DATA EXTRACT:
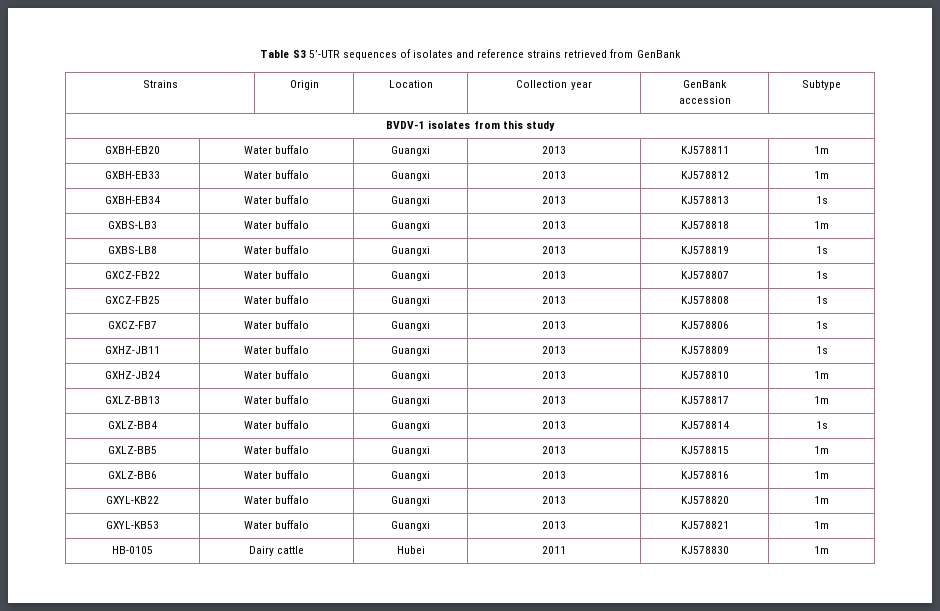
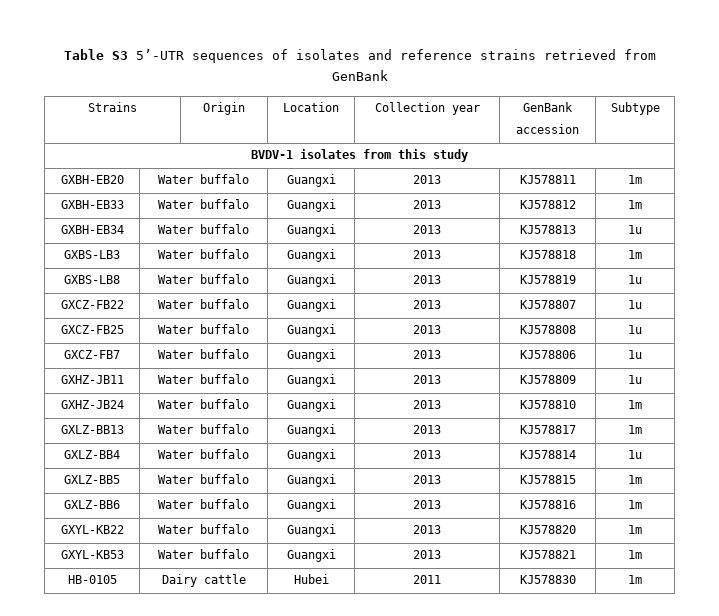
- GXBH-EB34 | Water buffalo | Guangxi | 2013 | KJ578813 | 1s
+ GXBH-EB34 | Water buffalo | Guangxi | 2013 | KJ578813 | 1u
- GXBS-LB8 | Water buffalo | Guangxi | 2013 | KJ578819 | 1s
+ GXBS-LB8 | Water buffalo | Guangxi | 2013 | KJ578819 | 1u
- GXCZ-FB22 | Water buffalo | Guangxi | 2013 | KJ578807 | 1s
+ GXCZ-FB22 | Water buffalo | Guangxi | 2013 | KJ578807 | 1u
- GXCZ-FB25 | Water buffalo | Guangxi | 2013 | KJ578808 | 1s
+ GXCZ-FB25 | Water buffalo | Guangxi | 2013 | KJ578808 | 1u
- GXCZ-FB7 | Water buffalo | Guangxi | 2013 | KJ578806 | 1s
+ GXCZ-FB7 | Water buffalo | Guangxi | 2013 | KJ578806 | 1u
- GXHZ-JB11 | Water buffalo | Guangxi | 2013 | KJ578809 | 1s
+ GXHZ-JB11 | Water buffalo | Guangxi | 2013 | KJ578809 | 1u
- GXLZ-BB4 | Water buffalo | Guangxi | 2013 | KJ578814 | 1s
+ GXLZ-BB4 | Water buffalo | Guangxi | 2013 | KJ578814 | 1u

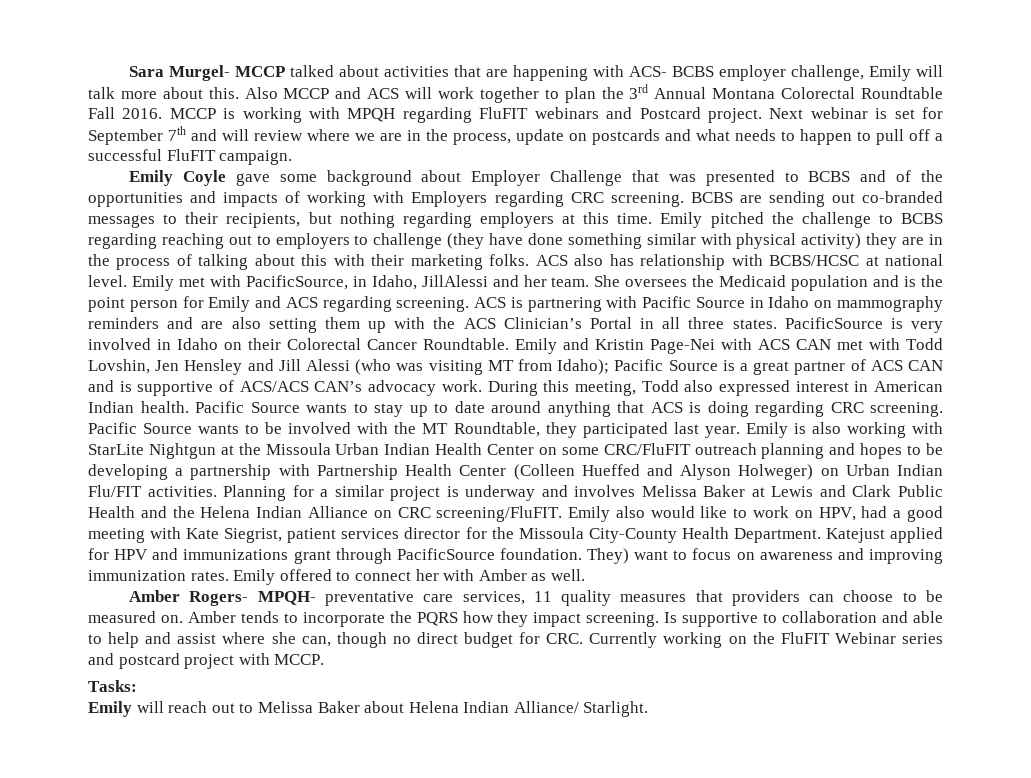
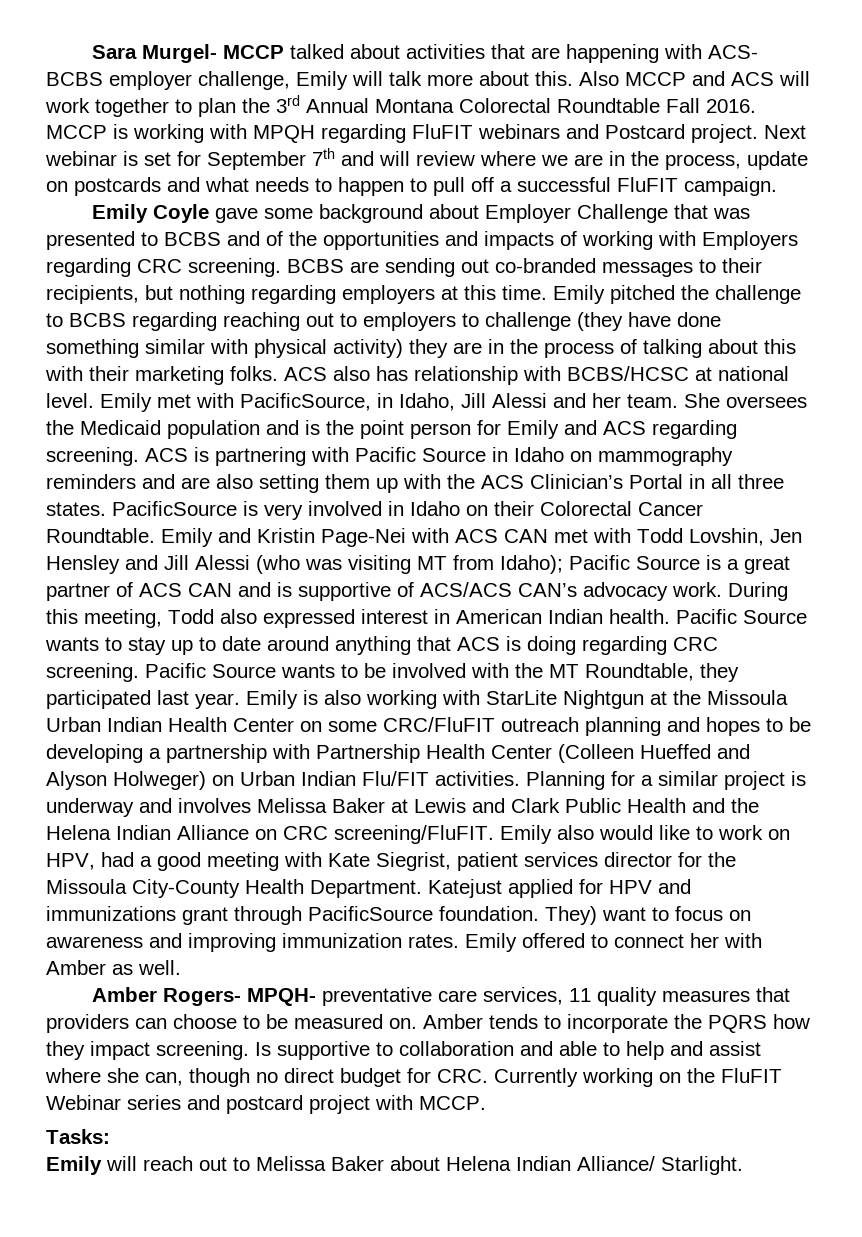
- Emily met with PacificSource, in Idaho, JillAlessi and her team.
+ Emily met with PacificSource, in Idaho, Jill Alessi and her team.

---

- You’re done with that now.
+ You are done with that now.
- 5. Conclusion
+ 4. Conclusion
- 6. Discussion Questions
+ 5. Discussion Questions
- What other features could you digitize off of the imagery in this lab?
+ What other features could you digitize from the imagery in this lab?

EXERCISE: Take the records above and return, word for word, only the lines that fall from the line with "KJ578808 | 1u" to the line with "KJ578814 | 1u", both of them included.

ANSWER BOX:
+ GXCZ-FB25 | Water buffalo | Guangxi | 2013 | KJ578808 | 1u
- GXCZ-FB7 | Water buffalo | Guangxi | 2013 | KJ578806 | 1s
+ GXCZ-FB7 | Water buffalo | Guangxi | 2013 | KJ578806 | 1u
- GXHZ-JB11 | Water buffalo | Guangxi | 2013 | KJ578809 | 1s
+ GXHZ-JB11 | Water buffalo | Guangxi | 2013 | KJ578809 | 1u
- GXLZ-BB4 | Water buffalo | Guangxi | 2013 | KJ578814 | 1s
+ GXLZ-BB4 | Water buffalo | Guangxi | 2013 | KJ578814 | 1u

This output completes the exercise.